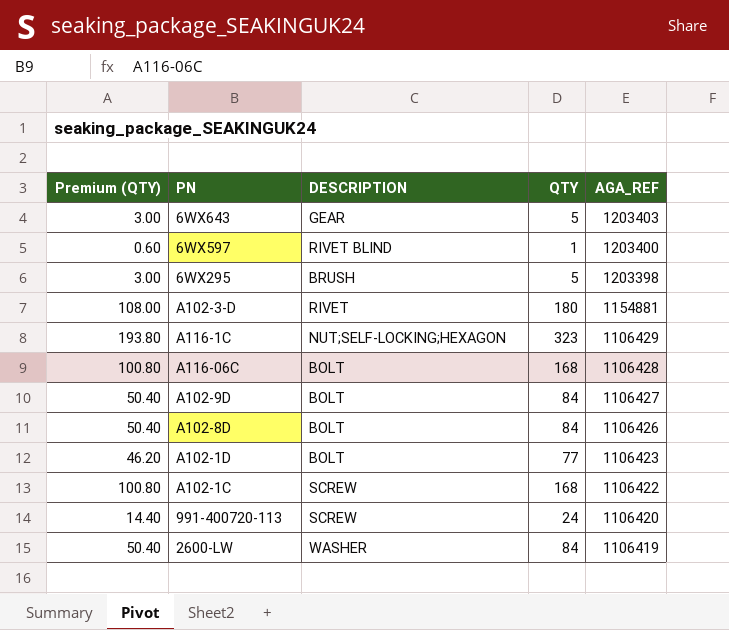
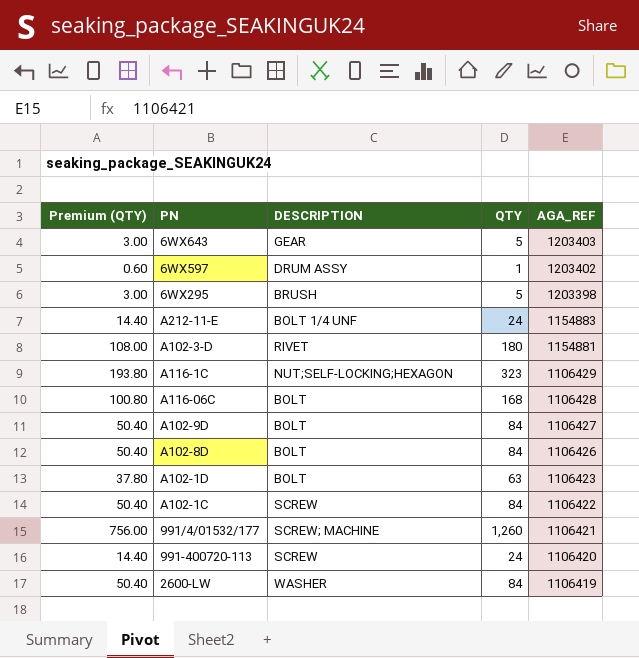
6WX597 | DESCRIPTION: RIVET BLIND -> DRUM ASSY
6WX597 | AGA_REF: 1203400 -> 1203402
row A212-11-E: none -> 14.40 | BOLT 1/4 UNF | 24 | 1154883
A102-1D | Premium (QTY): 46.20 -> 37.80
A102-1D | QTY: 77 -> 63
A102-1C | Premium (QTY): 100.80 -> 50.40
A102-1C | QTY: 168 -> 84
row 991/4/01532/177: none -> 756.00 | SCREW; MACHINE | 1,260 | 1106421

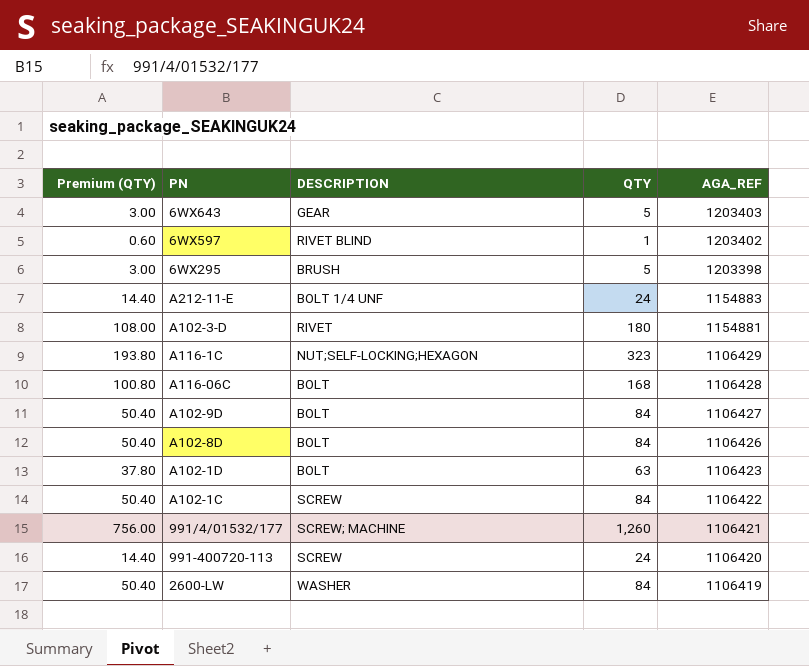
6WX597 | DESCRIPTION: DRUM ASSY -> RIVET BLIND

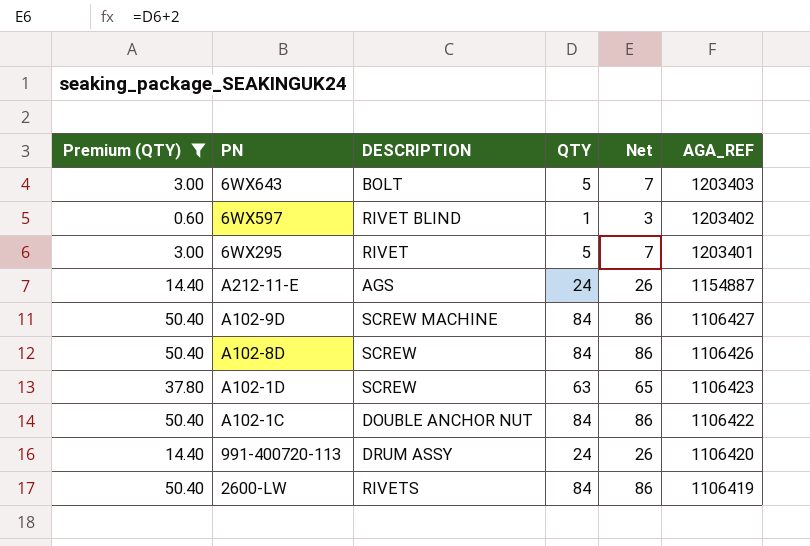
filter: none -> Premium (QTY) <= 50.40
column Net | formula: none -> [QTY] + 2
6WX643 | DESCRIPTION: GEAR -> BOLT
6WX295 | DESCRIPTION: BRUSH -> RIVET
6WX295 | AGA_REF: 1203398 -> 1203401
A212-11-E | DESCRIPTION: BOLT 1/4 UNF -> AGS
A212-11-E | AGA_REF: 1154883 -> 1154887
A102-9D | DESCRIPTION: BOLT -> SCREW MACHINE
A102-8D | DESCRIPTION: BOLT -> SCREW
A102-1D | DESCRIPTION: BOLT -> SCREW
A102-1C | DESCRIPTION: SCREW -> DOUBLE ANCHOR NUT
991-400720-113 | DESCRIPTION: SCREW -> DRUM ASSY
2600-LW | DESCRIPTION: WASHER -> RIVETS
——————
* [TASK TO COMPLETE]:
In the material above, how many lines hold the string "DESCRIPTION"? Give the number and nothing else.

* [ANSWER FOR THE TASK]:
11